■ Supplied information
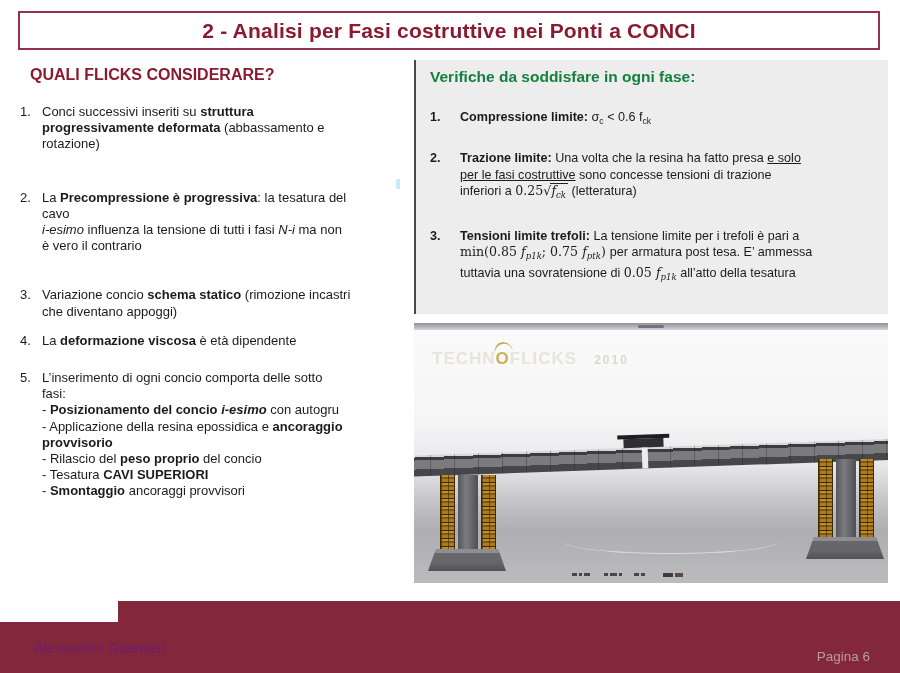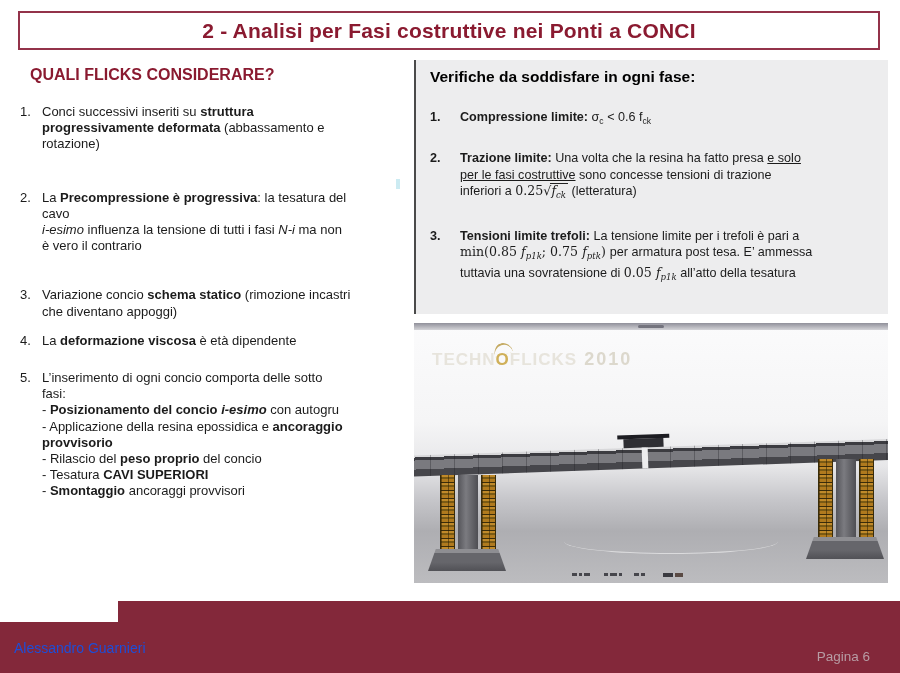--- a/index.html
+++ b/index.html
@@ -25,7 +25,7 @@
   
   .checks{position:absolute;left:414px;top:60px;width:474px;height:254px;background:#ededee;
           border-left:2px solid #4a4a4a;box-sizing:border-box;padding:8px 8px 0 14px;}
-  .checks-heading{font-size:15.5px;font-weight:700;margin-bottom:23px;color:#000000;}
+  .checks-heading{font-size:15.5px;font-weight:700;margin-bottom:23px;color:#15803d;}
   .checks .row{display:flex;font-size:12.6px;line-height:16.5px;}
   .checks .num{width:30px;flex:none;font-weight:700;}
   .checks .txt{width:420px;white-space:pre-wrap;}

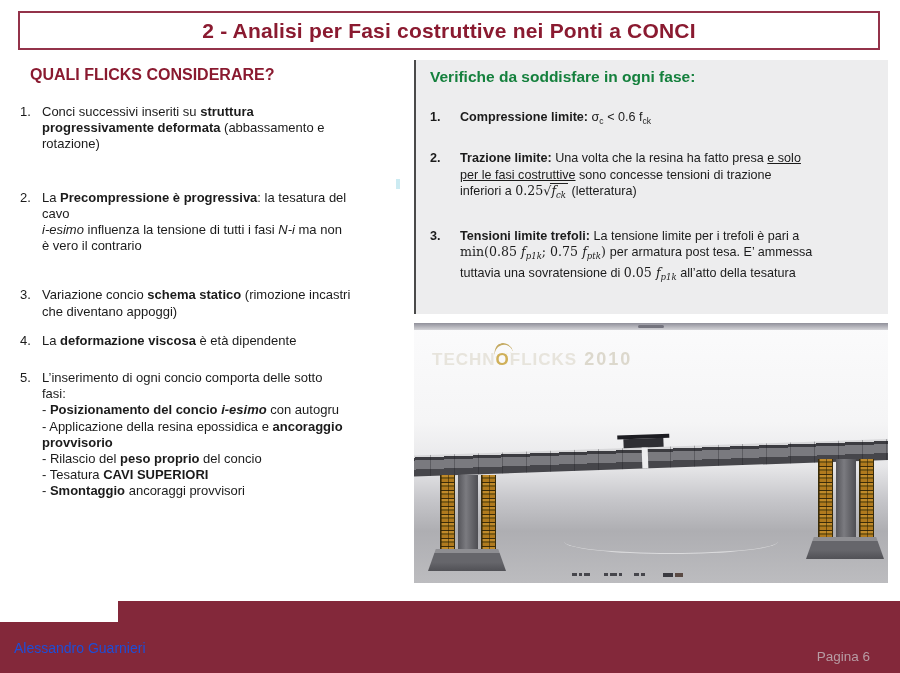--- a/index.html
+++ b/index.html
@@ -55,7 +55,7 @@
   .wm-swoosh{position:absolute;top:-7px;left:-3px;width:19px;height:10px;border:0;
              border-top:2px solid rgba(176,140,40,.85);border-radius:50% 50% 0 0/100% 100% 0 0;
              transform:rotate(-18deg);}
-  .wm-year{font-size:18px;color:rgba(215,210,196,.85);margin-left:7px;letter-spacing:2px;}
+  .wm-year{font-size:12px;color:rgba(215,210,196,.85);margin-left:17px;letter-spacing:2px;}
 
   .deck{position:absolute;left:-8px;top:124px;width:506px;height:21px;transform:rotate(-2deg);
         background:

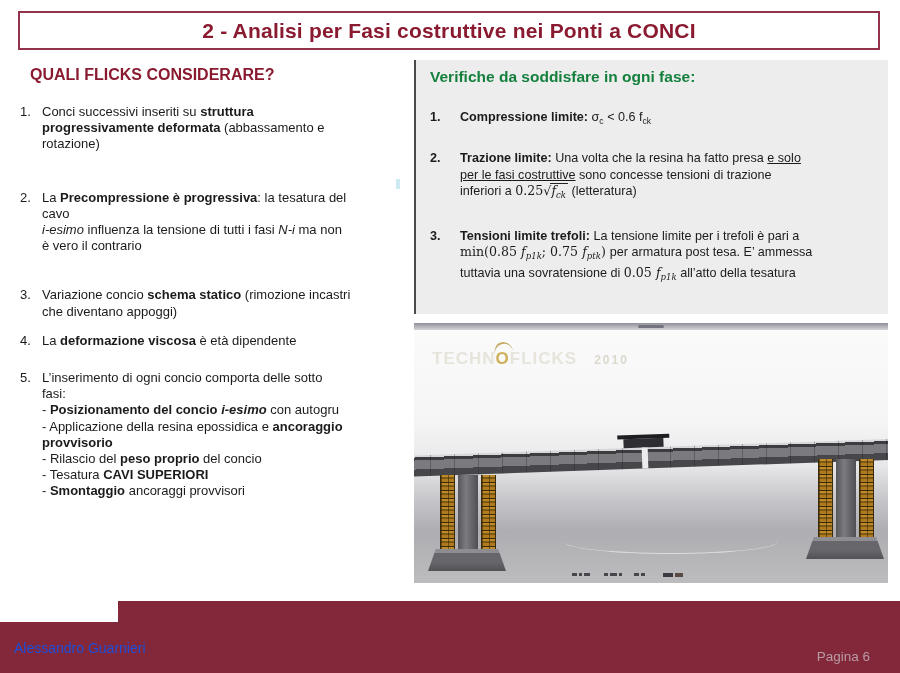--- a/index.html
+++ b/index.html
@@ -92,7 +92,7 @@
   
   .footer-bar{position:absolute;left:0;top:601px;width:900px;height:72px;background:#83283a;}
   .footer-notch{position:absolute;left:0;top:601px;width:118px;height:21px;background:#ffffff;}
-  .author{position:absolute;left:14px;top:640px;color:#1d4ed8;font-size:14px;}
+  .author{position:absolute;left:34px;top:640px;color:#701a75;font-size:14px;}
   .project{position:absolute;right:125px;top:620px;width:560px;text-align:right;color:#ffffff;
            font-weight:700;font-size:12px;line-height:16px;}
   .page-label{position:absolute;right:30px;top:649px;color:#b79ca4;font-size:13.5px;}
...
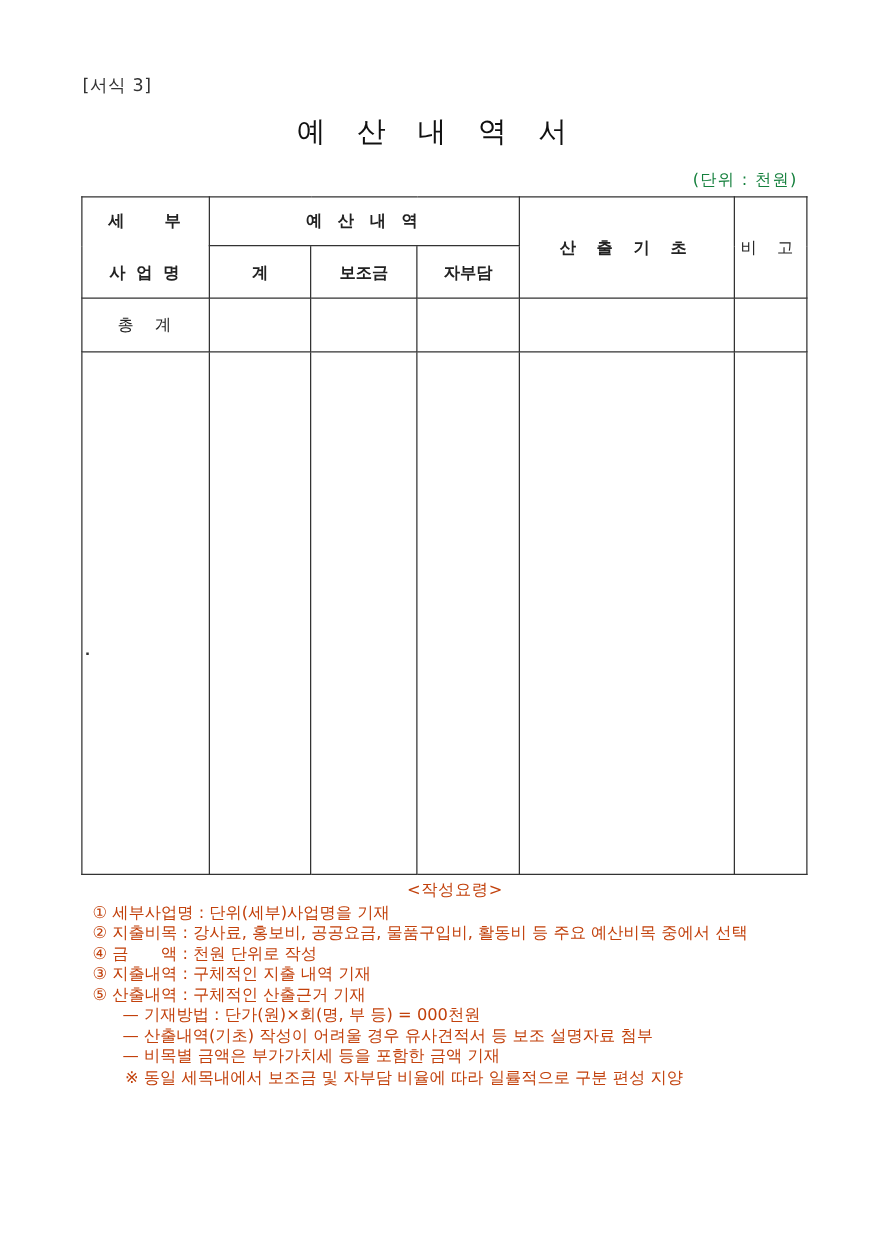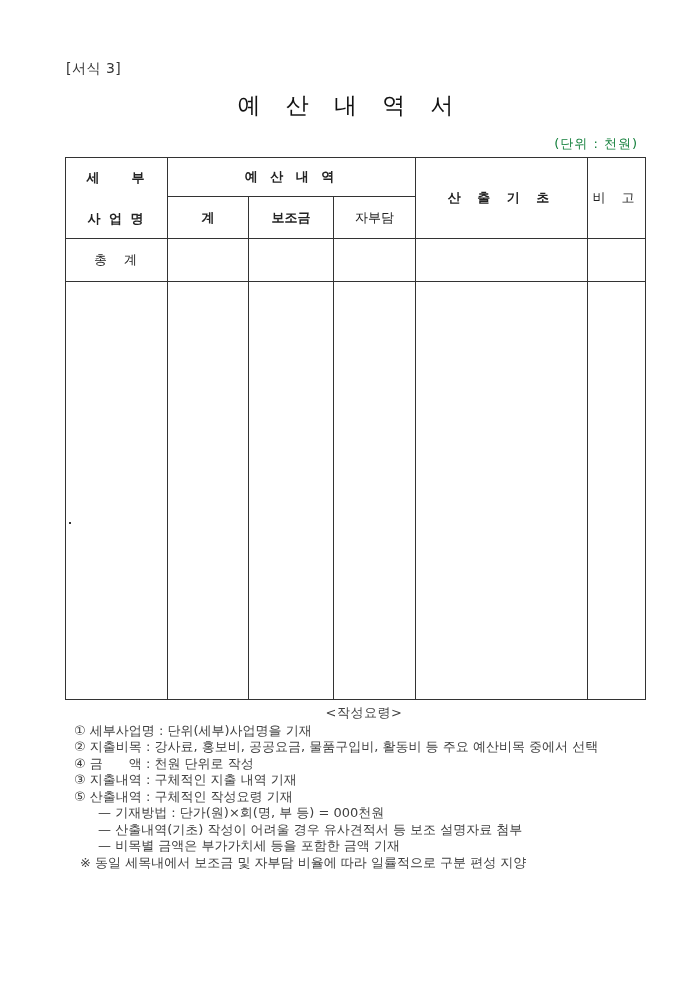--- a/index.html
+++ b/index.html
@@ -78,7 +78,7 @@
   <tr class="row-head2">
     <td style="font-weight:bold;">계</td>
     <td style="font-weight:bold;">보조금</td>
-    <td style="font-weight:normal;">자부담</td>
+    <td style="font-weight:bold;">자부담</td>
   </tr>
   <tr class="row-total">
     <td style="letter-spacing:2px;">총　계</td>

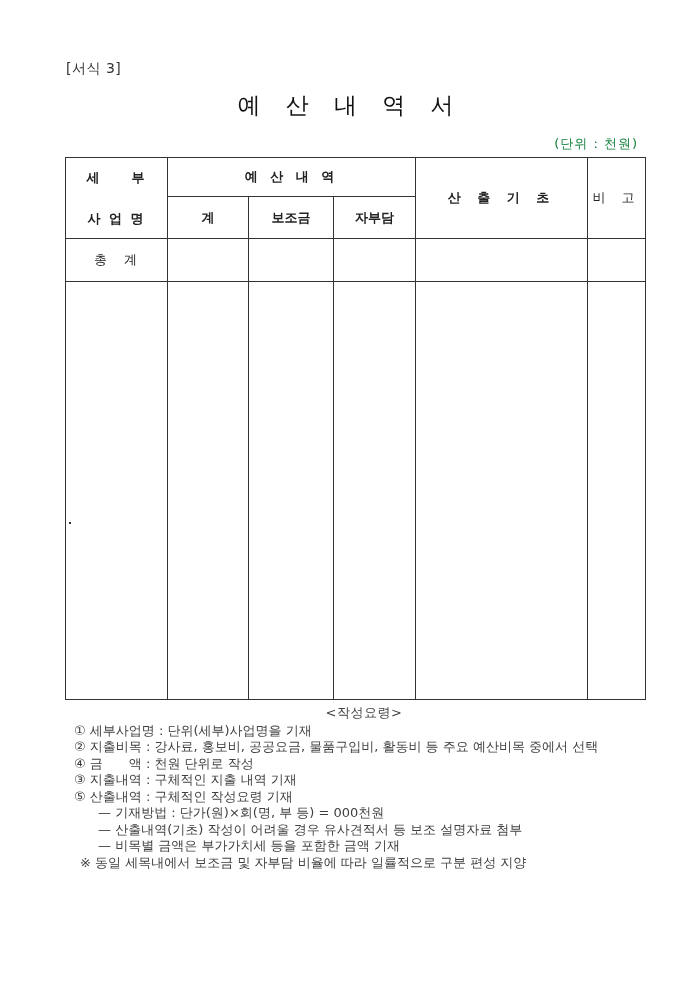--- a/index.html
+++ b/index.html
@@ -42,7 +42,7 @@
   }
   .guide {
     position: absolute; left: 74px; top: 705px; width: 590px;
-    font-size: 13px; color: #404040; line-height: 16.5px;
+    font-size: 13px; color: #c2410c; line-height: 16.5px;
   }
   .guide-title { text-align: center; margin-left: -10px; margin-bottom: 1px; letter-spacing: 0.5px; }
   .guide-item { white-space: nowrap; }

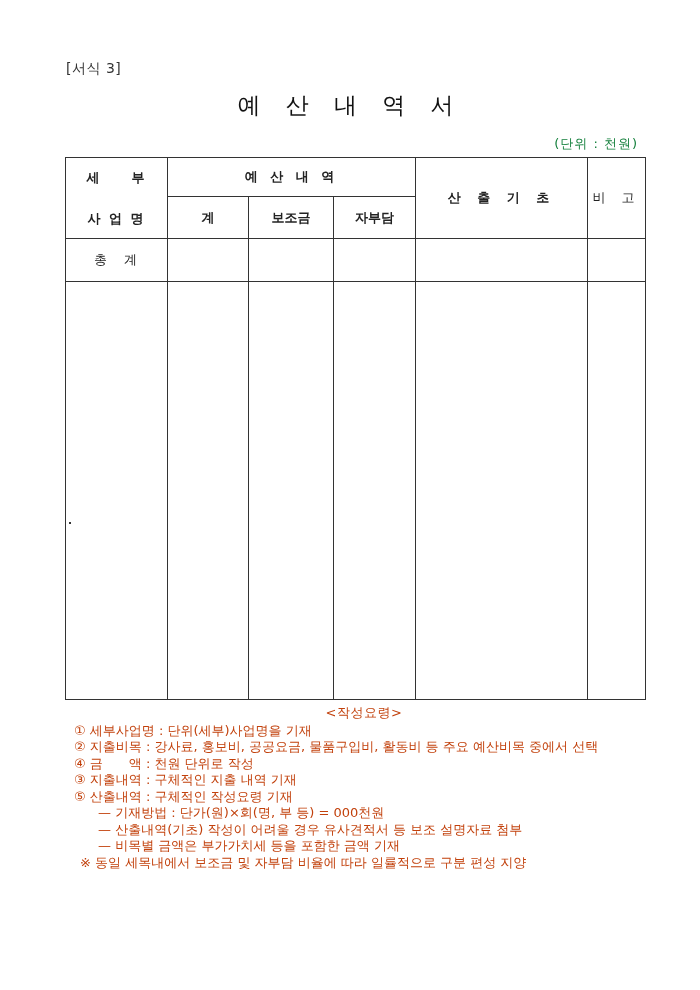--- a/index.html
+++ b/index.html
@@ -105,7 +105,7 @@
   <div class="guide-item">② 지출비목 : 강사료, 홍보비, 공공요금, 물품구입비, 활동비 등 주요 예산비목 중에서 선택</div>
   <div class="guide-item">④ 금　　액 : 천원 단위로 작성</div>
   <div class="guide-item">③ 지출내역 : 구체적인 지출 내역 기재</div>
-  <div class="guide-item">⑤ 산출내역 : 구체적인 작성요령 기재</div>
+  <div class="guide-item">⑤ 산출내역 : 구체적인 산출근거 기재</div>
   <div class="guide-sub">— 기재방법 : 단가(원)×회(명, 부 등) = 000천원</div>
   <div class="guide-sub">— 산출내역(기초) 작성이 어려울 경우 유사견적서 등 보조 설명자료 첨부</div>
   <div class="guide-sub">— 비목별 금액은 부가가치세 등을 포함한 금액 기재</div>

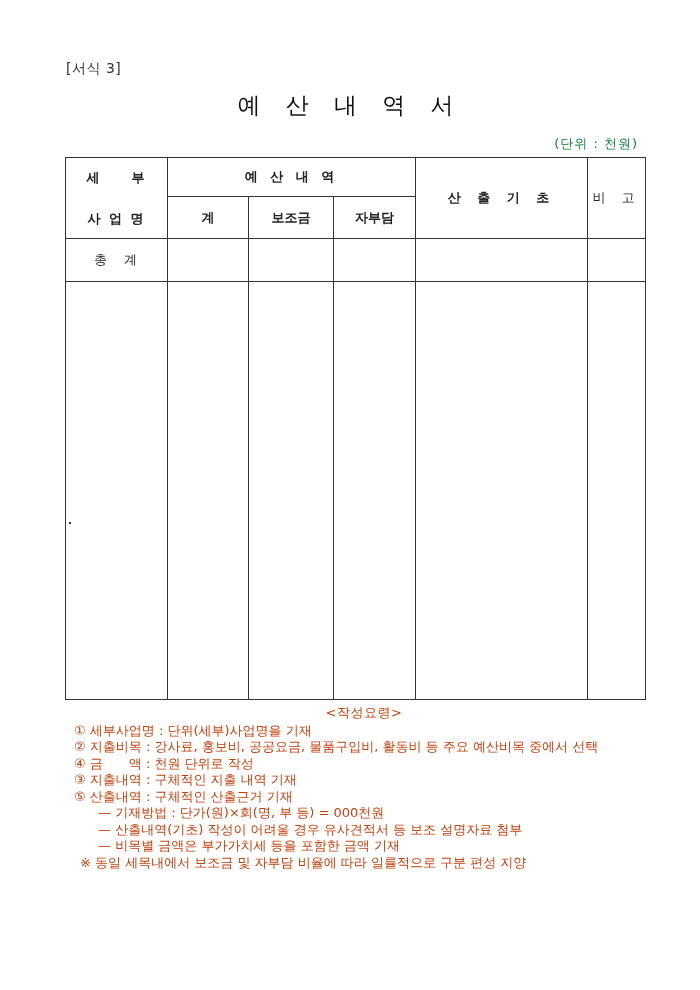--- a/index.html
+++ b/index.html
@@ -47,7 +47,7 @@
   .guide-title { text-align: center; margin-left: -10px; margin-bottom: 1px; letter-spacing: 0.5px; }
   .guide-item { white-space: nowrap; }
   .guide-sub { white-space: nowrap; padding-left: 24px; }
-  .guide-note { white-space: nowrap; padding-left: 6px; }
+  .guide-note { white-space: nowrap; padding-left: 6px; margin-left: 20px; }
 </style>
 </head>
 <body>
* * *
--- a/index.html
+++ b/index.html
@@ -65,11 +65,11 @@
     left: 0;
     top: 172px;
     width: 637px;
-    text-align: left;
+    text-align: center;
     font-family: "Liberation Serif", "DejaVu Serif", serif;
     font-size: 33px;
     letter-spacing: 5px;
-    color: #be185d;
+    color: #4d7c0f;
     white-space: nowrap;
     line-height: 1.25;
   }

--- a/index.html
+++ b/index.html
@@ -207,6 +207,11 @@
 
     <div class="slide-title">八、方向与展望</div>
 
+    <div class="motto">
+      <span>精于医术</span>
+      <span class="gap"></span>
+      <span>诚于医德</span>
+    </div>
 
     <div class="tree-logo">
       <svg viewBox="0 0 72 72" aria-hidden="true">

■ Exercise instructions
Where does the word "size" appear in the records above? Return every line that holds it.

■ Exercise answer
-  .checks-heading{font-size:15.5px;font-weight:700;margin-bottom:23px;color:#000000;}
+  .checks-heading{font-size:15.5px;font-weight:700;margin-bottom:23px;color:#15803d;}
   .checks .row{display:flex;font-size:12.6px;line-height:16.5px;}
-  .wm-year{font-size:18px;color:rgba(215,210,196,.85);margin-left:7px;letter-spacing:2px;}
+  .wm-year{font-size:12px;color:rgba(215,210,196,.85);margin-left:17px;letter-spacing:2px;}
-  .author{position:absolute;left:14px;top:640px;color:#1d4ed8;font-size:14px;}
+  .author{position:absolute;left:34px;top:640px;color:#701a75;font-size:14px;}
            font-weight:700;font-size:12px;line-height:16px;}
   .page-label{position:absolute;right:30px;top:649px;color:#b79ca4;font-size:13.5px;}
-    font-size: 13px; color: #404040; line-height: 16.5px;
+    font-size: 13px; color: #c2410c; line-height: 16.5px;
     font-size: 33px;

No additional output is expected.